REQUIREMENT —
Read the lines below and count those that have the word "also". Respond with the number only.
── DATA TO USE
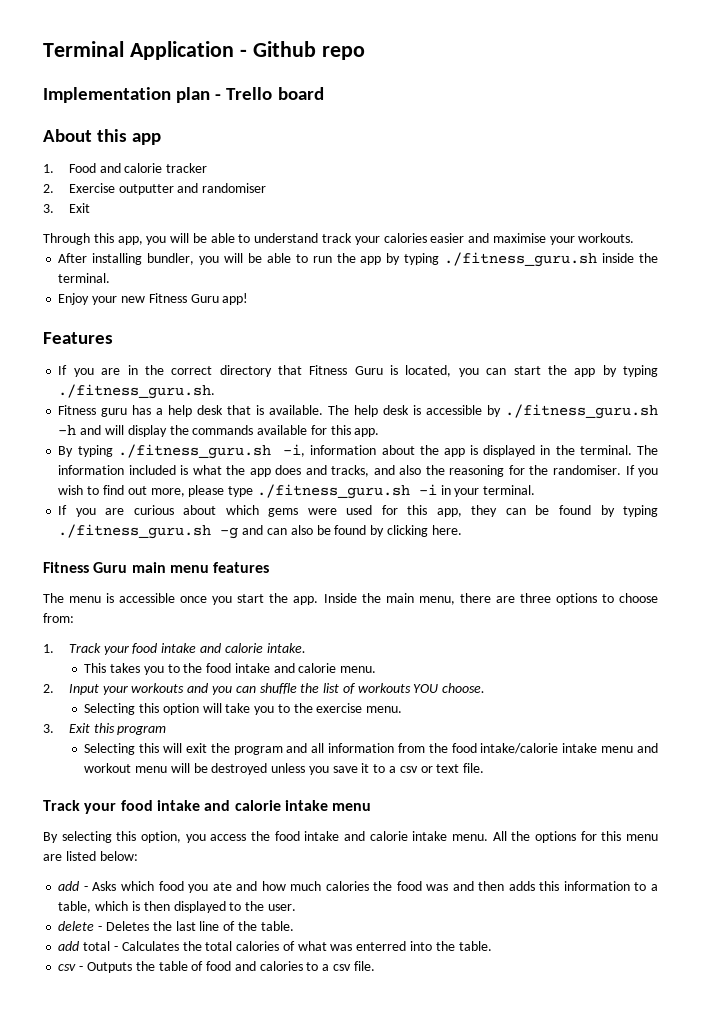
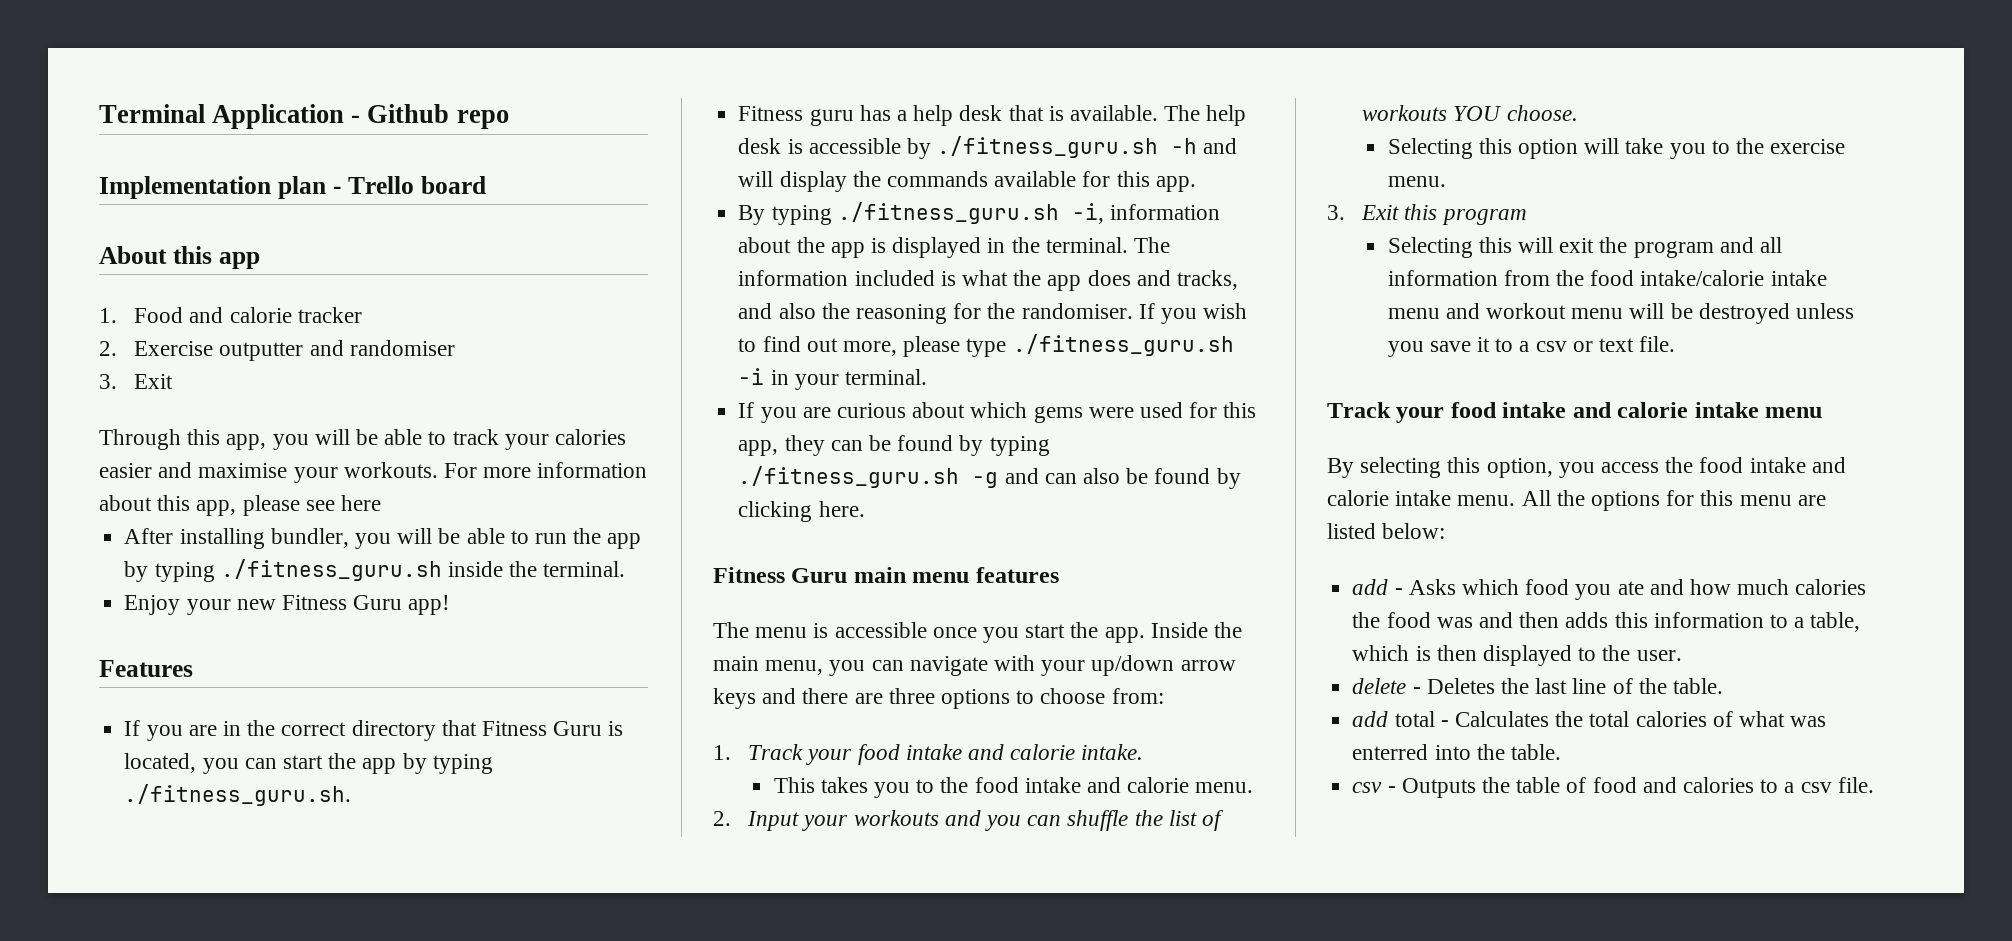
- Through this app, you will be able to understand track your calories easier and maximise your workouts.
+ Through this app, you will be able to track your calories easier and maximise your workouts. For more information about this app, please see here
- Inside the main menu, there are three options to choose from:
+ Inside the main menu, you can navigate with your up/down arrow keys and there are three options to choose from:

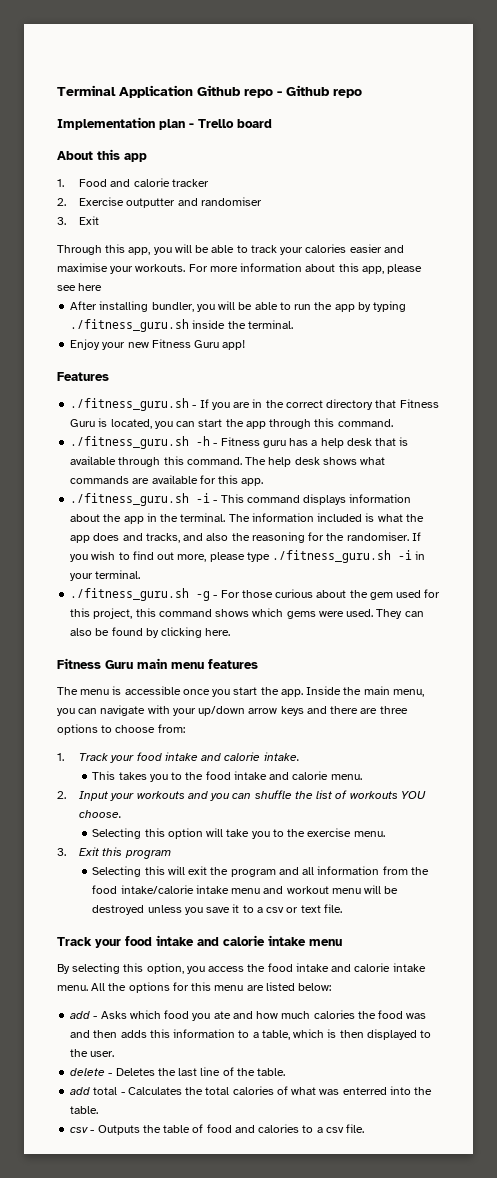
- Terminal Application - Github repo
+ Terminal Application Github repo - Github repo
- If you are in the correct directory that Fitness Guru is located, you can start the app by typing ./fitness_guru.sh.
- Fitness guru has a help desk that is available. The help desk is accessible by ./fitness_guru.sh -h and will display the commands available for this app.
- By typing ./fitness_guru.sh -i, information about the app is displayed in the terminal.
+ ./fitness_guru.sh - If you are in the correct directory that Fitness Guru is located, you can start the app through this command.
+ ./fitness_guru.sh -h - Fitness guru has a help desk that is available through this command. The help desk shows what commands are available for this app.
+ ./fitness_guru.sh -i - This command displays information about the app in the terminal.
- If you are curious about which gems were used for this app, they can be found by typing ./fitness_guru.sh -g and can also be found by clicking here.
+ ./fitness_guru.sh -g - For those curious about the gem used for this project, this command shows which gems were used. They can also be found by clicking here.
────
ANSWER BOX —
2